(739h) Exploring the Effect of Mutations on Thermodynamic and Enzymatic Properties of Cyclophilin 40

Cyclophilin 40 (also known as Cyp40 or PPID) is a member of the immunophilin family. It acts as a peptidyl-prolyl-isomerase (PPIase) enzyme speeding up rotation around the peptidyl prolyl amide bond and resulting in more efficient folding of peptide chains. Cyp40 is a potential therapeutic agent in protein misfolding diseases, and it is overexpressed in prostate cancer and certain T-cell lymphomas. Cyp40 is a two-domain protein. Its structure comprises an N-terminal cyclophilin domain and a C-terminal TPR domain. The TPR domain anchors the protein to heat shock protein 90 (Hsp90). The groove for Hsp90 binding on the TPR domain includes residues Lys227 and Lys308 which are essential for Cyp40-Hsp90 binding.

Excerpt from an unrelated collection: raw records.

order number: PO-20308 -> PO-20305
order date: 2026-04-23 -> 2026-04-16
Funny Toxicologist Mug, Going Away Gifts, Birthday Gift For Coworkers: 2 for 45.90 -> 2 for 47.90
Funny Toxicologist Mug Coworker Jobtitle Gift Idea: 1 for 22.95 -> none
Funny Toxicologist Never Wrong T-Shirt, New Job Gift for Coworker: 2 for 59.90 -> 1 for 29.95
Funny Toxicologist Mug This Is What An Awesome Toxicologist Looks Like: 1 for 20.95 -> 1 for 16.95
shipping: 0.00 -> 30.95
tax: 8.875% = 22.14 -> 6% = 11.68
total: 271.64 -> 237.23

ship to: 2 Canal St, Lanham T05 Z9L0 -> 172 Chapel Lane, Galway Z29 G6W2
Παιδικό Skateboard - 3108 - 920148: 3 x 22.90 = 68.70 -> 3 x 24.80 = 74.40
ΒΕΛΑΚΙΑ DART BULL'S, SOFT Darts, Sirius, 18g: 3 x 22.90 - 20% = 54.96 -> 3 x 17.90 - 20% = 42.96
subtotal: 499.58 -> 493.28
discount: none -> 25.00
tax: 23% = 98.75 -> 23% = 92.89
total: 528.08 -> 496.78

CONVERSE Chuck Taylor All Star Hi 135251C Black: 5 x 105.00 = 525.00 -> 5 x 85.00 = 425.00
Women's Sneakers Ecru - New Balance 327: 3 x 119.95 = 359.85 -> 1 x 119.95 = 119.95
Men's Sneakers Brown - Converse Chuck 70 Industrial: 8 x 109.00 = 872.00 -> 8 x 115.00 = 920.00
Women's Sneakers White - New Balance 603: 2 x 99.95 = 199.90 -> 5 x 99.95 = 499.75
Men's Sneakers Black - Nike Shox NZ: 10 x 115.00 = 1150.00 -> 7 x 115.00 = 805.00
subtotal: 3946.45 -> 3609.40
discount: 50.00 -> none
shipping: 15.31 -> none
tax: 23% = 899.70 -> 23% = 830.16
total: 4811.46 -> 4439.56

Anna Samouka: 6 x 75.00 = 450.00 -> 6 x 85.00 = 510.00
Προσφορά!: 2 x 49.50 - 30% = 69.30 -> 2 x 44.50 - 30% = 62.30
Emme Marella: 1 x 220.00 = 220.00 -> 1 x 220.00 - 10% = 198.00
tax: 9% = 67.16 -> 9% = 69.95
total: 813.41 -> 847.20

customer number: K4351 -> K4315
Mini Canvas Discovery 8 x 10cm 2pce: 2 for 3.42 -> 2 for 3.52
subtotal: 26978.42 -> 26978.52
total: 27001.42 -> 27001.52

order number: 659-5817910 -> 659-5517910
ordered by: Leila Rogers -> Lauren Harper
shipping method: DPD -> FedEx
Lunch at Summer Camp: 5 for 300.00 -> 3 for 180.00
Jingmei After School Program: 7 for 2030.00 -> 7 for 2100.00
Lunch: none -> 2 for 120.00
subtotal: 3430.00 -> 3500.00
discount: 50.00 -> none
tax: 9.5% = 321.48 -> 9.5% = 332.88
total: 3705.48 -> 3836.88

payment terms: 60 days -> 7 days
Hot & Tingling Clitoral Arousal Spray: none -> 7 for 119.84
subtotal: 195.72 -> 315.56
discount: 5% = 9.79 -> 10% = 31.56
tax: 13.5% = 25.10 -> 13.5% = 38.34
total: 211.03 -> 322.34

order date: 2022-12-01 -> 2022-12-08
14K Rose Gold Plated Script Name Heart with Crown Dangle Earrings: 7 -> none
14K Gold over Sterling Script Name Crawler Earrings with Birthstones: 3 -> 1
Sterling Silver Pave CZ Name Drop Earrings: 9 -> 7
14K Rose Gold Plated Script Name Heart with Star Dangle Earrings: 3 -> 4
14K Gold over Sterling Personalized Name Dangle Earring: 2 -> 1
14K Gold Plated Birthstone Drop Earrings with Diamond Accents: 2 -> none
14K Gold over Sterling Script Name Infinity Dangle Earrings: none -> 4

Effects of mutating those two lysine into to alanine were investigated via Molecular Dynamics (MD) simulations and Thermodynamics. Three mutants were constructed: (i) K227A, (ii) K308A, and (iii) their combinative mutant K227A+K308A. All-atom MD simulations of 5.76 µs in total in explicit solvent were performed for these three mutants and the wild type Cyp40. Using MD trajectories specific heats were calculated and free energy surfaces were constructed. Except the K308A mutant, two distinct (extended or compact) conformations were observed in all simulations. A close correlation between experimental melting temperature, and the degree of compactness and coordination shell volume, both obtained by MD simulations, were observed. MD simulations also showed an allosteric effect between the mutations in the remote TPR domain and having the molecular motions of the enzymatic cyclophilin domain. Hence, helping to rationalize the experimentally observed increase in enzyme activity measured for all three mutations. In addition to specific heats, thermal expansion and compressibility were evaluated for WT Cyp40 and Cyp40 mutants using MD trajectories. Effects of single point and combined mutations on those thermodynamic properties were investigated in detail.